Leadoff single "Girls Just Want to Have Fun," a giddy pop song about female empowerment, made a slow climb to #2 on the Billboard Hot 100 the following March. Three more top five singles and a top 30 one charted throughout that year, helped propel the album into the top five and eventually sell more than six million copies in America alone.

Lauper became the first female artist to have four top 10 singles on a debut album and won the Grammy for Best New Artist.

To commemorate the 30th Anniversary of She's So Unusual, a fine new expanded deluxe edition arrived in stores this week via Legacy/Epic Records. On tour last year, she performed the album front to back.

The double CD deluxe edition includes the original remastered album, rare demos, live concert recordings and remixes. Jancee Dunn, who collaborated with Lauper on her successful 2012 autobiography, handled the liner notes. She provides several insights for those who didn't read the book.

Listening to this version again, you remember just how strong many of these selections were: from "Money Changes Everything" and its swirling synth lines, melodica and booming drums and the slinky Prince-penned "When You Were Mine" to the beautiful fluttering keyboards on the Jules Shear ballad "All Through The Night," classic "Time After Time" and frantic coded sexuality of "She Bop."

Diehard fans will marvel at the rarities. There's an aggressive early guitar demo of "Girls Just Want To Have Fun" with different lyrics and a darker vibe a la Television. Another demo of it is reggae with a spoken bit at the end, more closely resembling the final version. The demo of  "Money Changes Everything" has a slower tempo but most of the final music intact.

Spunky non LP B-Side "Right Train, Wrong Track" was strong enough that it should've gone on the album instead of the Betty Boop homage "He's So Unusual." A work in progress rough mix of "Time After Time" has the basic framework of the final melody with Lauper still figuring out the lyrics.

Highly recommended.

Culture Club also released its biggest selling album Colour By Numbers (certified quadruple platinum) around the same time at Lauper's Unusual and saw it spawn four top 20 U.S. hits.

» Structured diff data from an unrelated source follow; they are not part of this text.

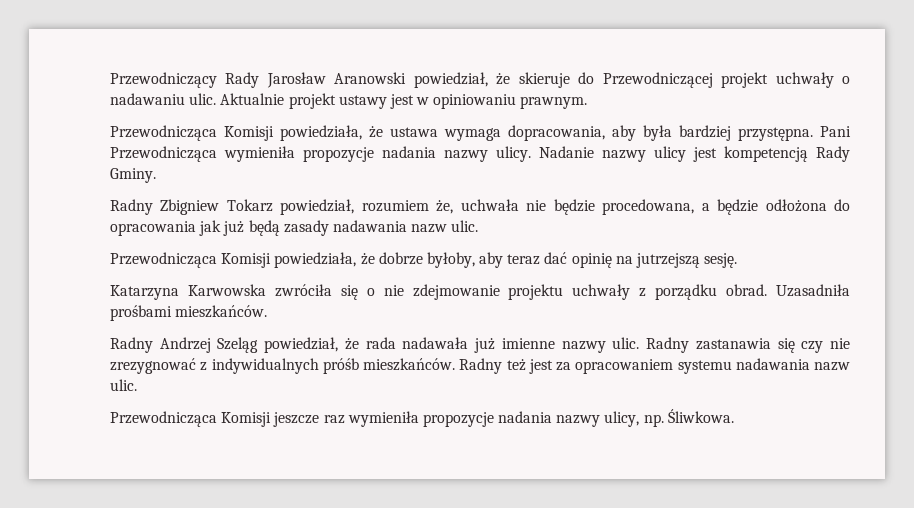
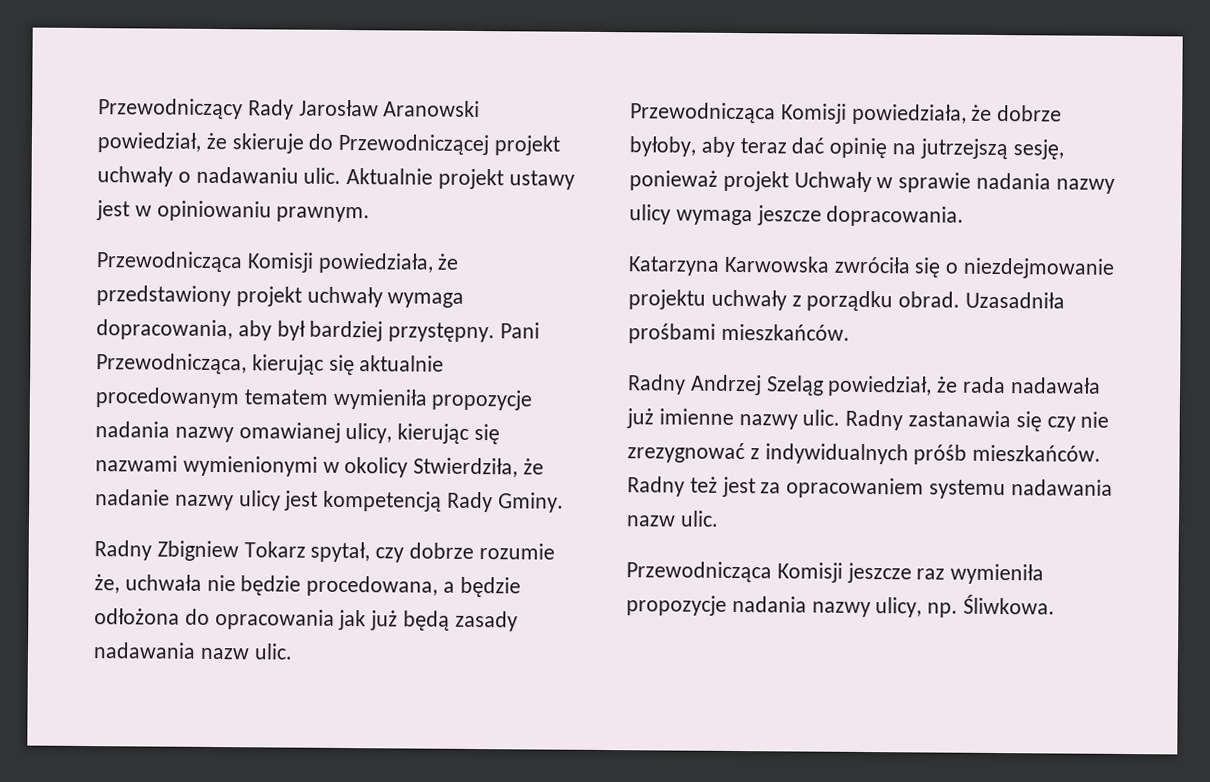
- Przewodnicząca Komisji powiedziała, że ustawa wymaga dopracowania, aby była bardziej przystępna. Pani Przewodnicząca wymieniła propozycje nadania nazwy ulicy. Nadanie nazwy ulicy jest kompetencją Rady Gminy.
+ Przewodnicząca Komisji powiedziała, że przedstawiony projekt uchwały wymaga dopracowania, aby był bardziej przystępny. Pani Przewodnicząca, kierując się aktualnie procedowanym tematem wymieniła propozycje nadania nazwy omawianej ulicy, kierując się nazwami wymienionymi w okolicy Stwierdziła, że nadanie nazwy ulicy jest kompetencją Rady Gminy.
- Radny Zbigniew Tokarz powiedział, rozumiem że, uchwała nie będzie procedowana, a będzie odłożona do opracowania jak już będą zasady nadawania nazw ulic.
+ Radny Zbigniew Tokarz spytał, czy dobrze rozumie że, uchwała nie będzie procedowana, a będzie odłożona do opracowania jak już będą zasady nadawania nazw ulic.
- Przewodnicząca Komisji powiedziała, że dobrze byłoby, aby teraz dać opinię na jutrzejszą sesję.
+ Przewodnicząca Komisji powiedziała, że dobrze byłoby, aby teraz dać opinię na jutrzejszą sesję, ponieważ projekt Uchwały w sprawie nadania nazwy ulicy wymaga jeszcze dopracowania.
- Katarzyna Karwowska zwróciła się o nie zdejmowanie projektu uchwały z porządku obrad.
+ Katarzyna Karwowska zwróciła się o niezdejmowanie projektu uchwały z porządku obrad.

Now Boy George has unveiled his first all-new studio full-length effort in more than a decade, This Is What I Do.

Some songs touch on faith (the full-bodied gospel/pop of "My God"), while others
(luxurious standout soul opener "King of Everything," with regal female backing vocals) are personal in nature. 

They were co-written by longtime collaborators John Themis and Richie Stevens (Culture Club) as well as producer/musician Youth (The Fireman, The Orb, U2) and Culture Club bandmate Mikey Craig. Stevens produced the album. 

George's intonations here have a more husky feel. The low down groove of "Bigger Than War" finds him and the ladies singing "bigger than the Beatles, Rolling Stones and Elvis...not Yoko. 

As in Ono. Then George covers John Lennon widow's own "Death of Samantha." The stripped-down, acoustic guitar based "It's Easy," where he sings "it's easy when you're the one who stops loving first" is another highlight.  

Elsewhere, the latter half of the album concentrates on reggae (or "lover's rock") and is done with an assortment of guest MCs and even an Arabic oud player!


It's great to have George O'Dowd back in business, making intriguing music again.